No attempt is made to redeem black killers. That’s the obvious takeaway. The truest display of the purification of whiteness at the expense of blackness, though, is not found in how black killers are treated in contrast to white ones, but how the media tries black victims while bolstering the defense of white killers.

https://twitter.com/SvmmieArnold/status/498892967231238144

She adds:

With words meticulously chosen, the Times stresses how the boy’s parents did all that could be expected to raise him to be a good person. A reference to Dylan’s arrest for breaking into a van in his junior year of high school seems presented only to highlight Dylan’s rapid rehabilitation, noting that he “sailed through a counseling program offered as an alternative, even graduating from it early.” That pat on the killer’s back for cleaning up milk he spilled is typical of the lens through which white criminals are viewed. Conversely, the Times described 18-year-old Mike Brown, a victim of a police shooting, as “no angel,” mentioning that Brown “lived in a community that had rough patches, and he dabbled in drugs and alcohol.” That we still know more about Mike Brown’s upbringing than that of his killer, Darren Wilson, is indicative of the trial black victims face in the media…

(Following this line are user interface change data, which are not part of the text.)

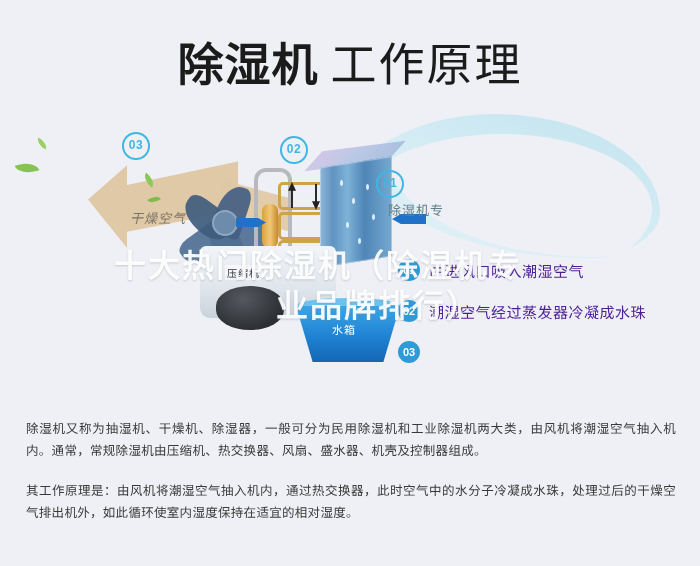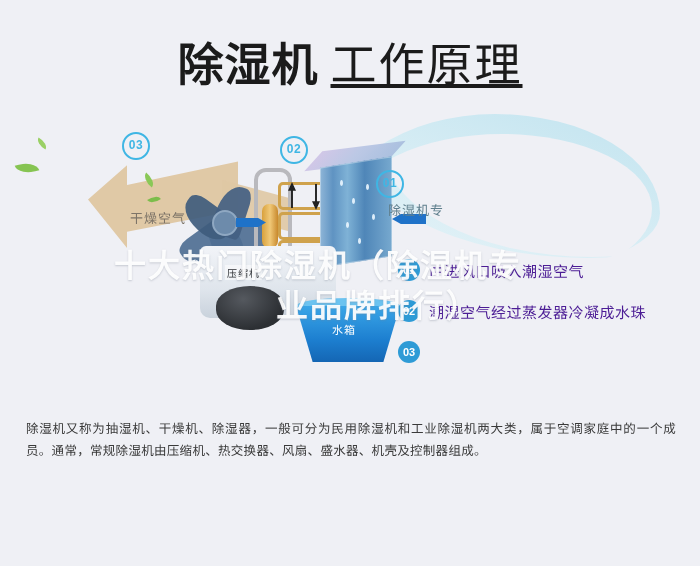--- a/index.html
+++ b/index.html
@@ -33,21 +33,20 @@
     color: #1b1b1b;
     font-family: "Liberation Sans", "DejaVu Sans", sans-serif;
   }
   .title-light {
     font-size: 46px;
     font-weight: 300;
     letter-spacing: 2px;
     color: #1b1b1b;
     margin-left: 12px;
     font-family: "Liberation Sans", "DejaVu Sans", sans-serif;
-    text-decoration: underline;
   }
 
   
   #illustration {
     position: absolute;
     left: 0;
     top: 118px;
     width: 700px;
     height: 285px;
   }
@@ -95,20 +94,21 @@
     clip-path: polygon(0% 0%, 100% 36%, 100% 100%, 0% 66%);
     opacity: .9;
   }
   .dry-label {
     position: absolute;
     left: 130px;
     top: 90px;
     font-size: 13px;
     color: #7d7468;
     letter-spacing: 1px;
+    font-style: italic;
   }
 
   
   .leaf {
     position: absolute;
     background: #7ec04a;
     border-radius: 0 100% 0 100%;
   }
   .leaf.l1 { left: 16px; top: 44px;  width: 22px; height: 12px; transform: rotate(-18deg); background:#86c452;}
   .leaf.l2 { left: 36px; top: 22px;  width: 12px; height: 7px;  transform: rotate(30deg);  background:#9ad065;}
@@ -492,14 +492,15 @@
     <span class="step-num">03</span>
   </div>
 </div>
 
 <div id="watermark">
   <div class="wm-line wm1">十大热门除湿机（除湿机专</div>
   <div class="wm-line wm2">业品牌排行）</div>
 </div>
 
 <div id="prose">
-  <p>除湿机又称为抽湿机、干燥机、除湿器，一般可分为民用除湿机和工业除湿机两大类，属于空调家庭中的一个成员。通常，常规除湿机由压缩机、热交换器、风扇、盛水器、机壳及控制器组成。</p>
+  <p>除湿机又称为抽湿机、干燥机、除湿器，一般可分为民用除湿机和工业除湿机两大类，由风机将潮湿空气抽入机内。通常，常规除湿机由压缩机、热交换器、风扇、盛水器、机壳及控制器组成。</p>
+  <p>其工作原理是：由风机将潮湿空气抽入机内，通过热交换器，此时空气中的水分子冷凝成水珠，处理过后的干燥空气排出机外，如此循环使室内湿度保持在适宜的相对湿度。</p>
 </div>
 
 </body></html>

… I have not nor do I plan to read Sue Klebold’s memoir. As such, I am in no position to review her book. I don’t doubt that she loves her child. Nor would I seek to deny any parent the opportunity to redeem herself or attempt to redeem the child she lost. But those opportunities for redemption have been denied to women like Sybrina Fulton and Leslie McSpadden, the mothers of black boys whose attempts to present the loving child they knew are characterized as opportunism and exploitation. These women have been forced to defend their parenting, explaining that they did not raise the “thugs” the media is portraying, allowing the boys a quasi-victimhood at most, one that assigns the burden of their deaths to their actions.

Having a criminal record is used to discredit women when they testify about rape or abuse. It is used to dismiss the deaths of sex workers. When people die in custody, there is no inquiry, and their families fight for the deaths to be investigated. Oh well, they were addicts in jail. It doesn’t matter if the record is relevant to the death or not, once it’s reported the victim had a record, they become guilty of something in the eyes of many readers.

Image from cloud front.mediamatters.org
Image from cloud front.mediamatters.org

I point all of this out to say that the reporting in the CBC story on Tylor McInnis seems to be well aware of these problems, and trying to talk sensitively about difficult issues. Under a headline that emphasizes he is “remembered as such a good man,” Blair Rhodes and Kyah Sparks address the issue of his criminal record like this:

Tylor McInnis had a criminal past, but his most recent offence was more than four years ago. He was sentenced to three years in prison for having a loaded handgun in a car that was pulled over by police.

At his sentencing, Justice Michael Wood noted that McInnis had been hanging around with the wrong people.

“There may be people in your life who are a positive influence: your partner, your child, your mother, perhaps,” Wood wrote in accepting a joint sentencing recommendation for McInnis.

“It seems to me that you should be paying more attention to what those people are saying than some of the people that you have been socializing with or participating with more recently.”

Before his conviction on the weapons offence, McInnis was also part of a gang that stabbed a man during a confrontation in the Fairview neighbourhood of Halifax in 2011.

But it appears the time in prison helped McInnis turn his life around.

“Your motivation, engagement and accountability have all shown marked improvement,” the Parole Board of Canada noted in a 2013 decision granting McInnis day parole.

“You present a positive attitude and are motivated to change.”

McInnis did well on his day parole. The parole board subsequently wrote that it was satisfied McInnis had learned from his experience and had made positive changes in his life. It recommended he should be upgraded to full parole.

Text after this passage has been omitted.